**ABOUT THIS TASK:** Only the lines from the one with "The Vintage Book" to the end of the data below should be returned, each exactly as it stands.

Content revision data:
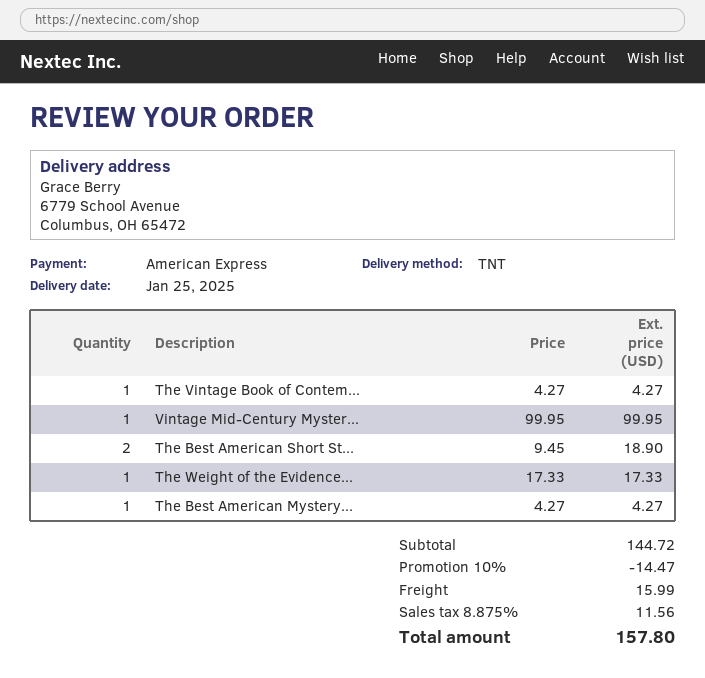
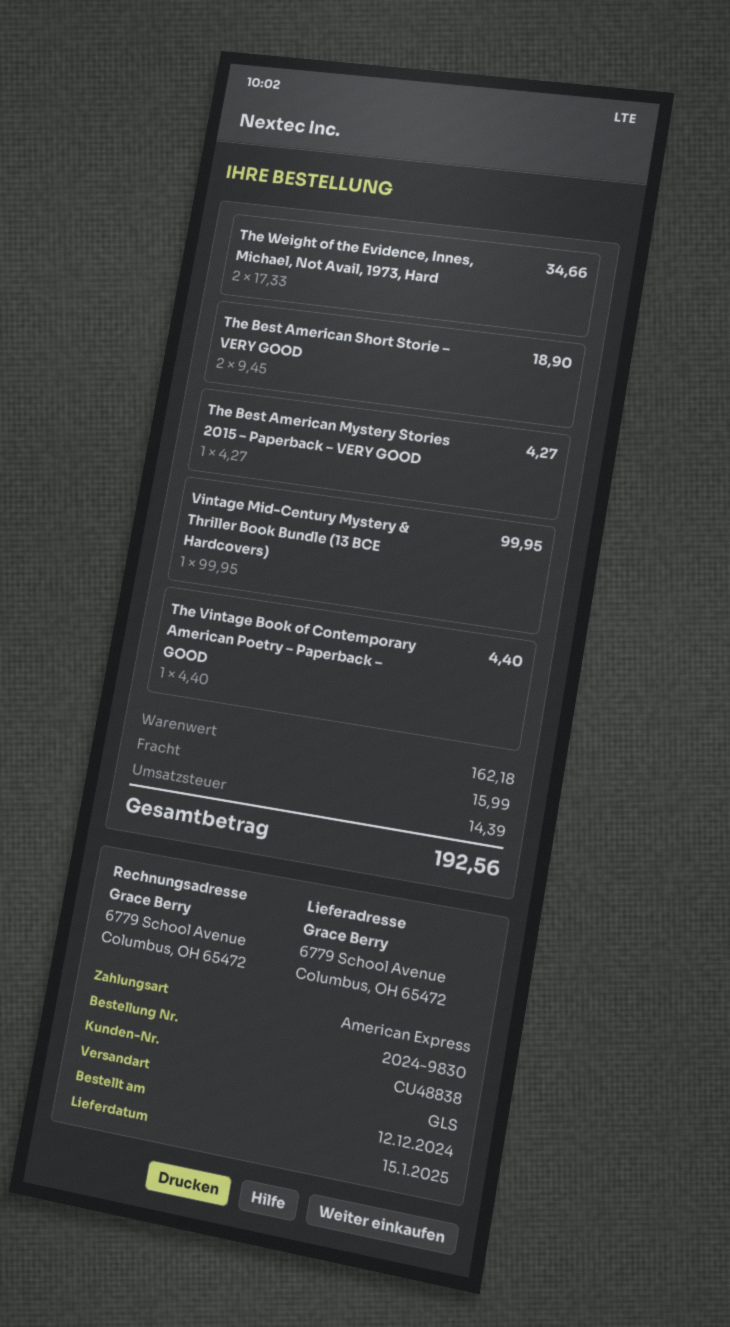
delivery date: 2025-01-25 -> 2025-01-15
shipping method: TNT -> GLS
The Vintage Book of Contem...: 1 x 4.27 = 4.27 -> 1 x 4.40 = 4.40
The Weight of the Evidence...: 1 x 17.33 = 17.33 -> 2 x 17.33 = 34.66
subtotal: 144.72 -> 162.18
discount: 10% = 14.47 -> none
tax: 11.56 -> 14.39
total: 157.80 -> 192.56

**RESULT OF THE EXERCISE:**
The Vintage Book of Contem...: 1 x 4.27 = 4.27 -> 1 x 4.40 = 4.40
The Weight of the Evidence...: 1 x 17.33 = 17.33 -> 2 x 17.33 = 34.66
subtotal: 144.72 -> 162.18
discount: 10% = 14.47 -> none
tax: 11.56 -> 14.39
total: 157.80 -> 192.56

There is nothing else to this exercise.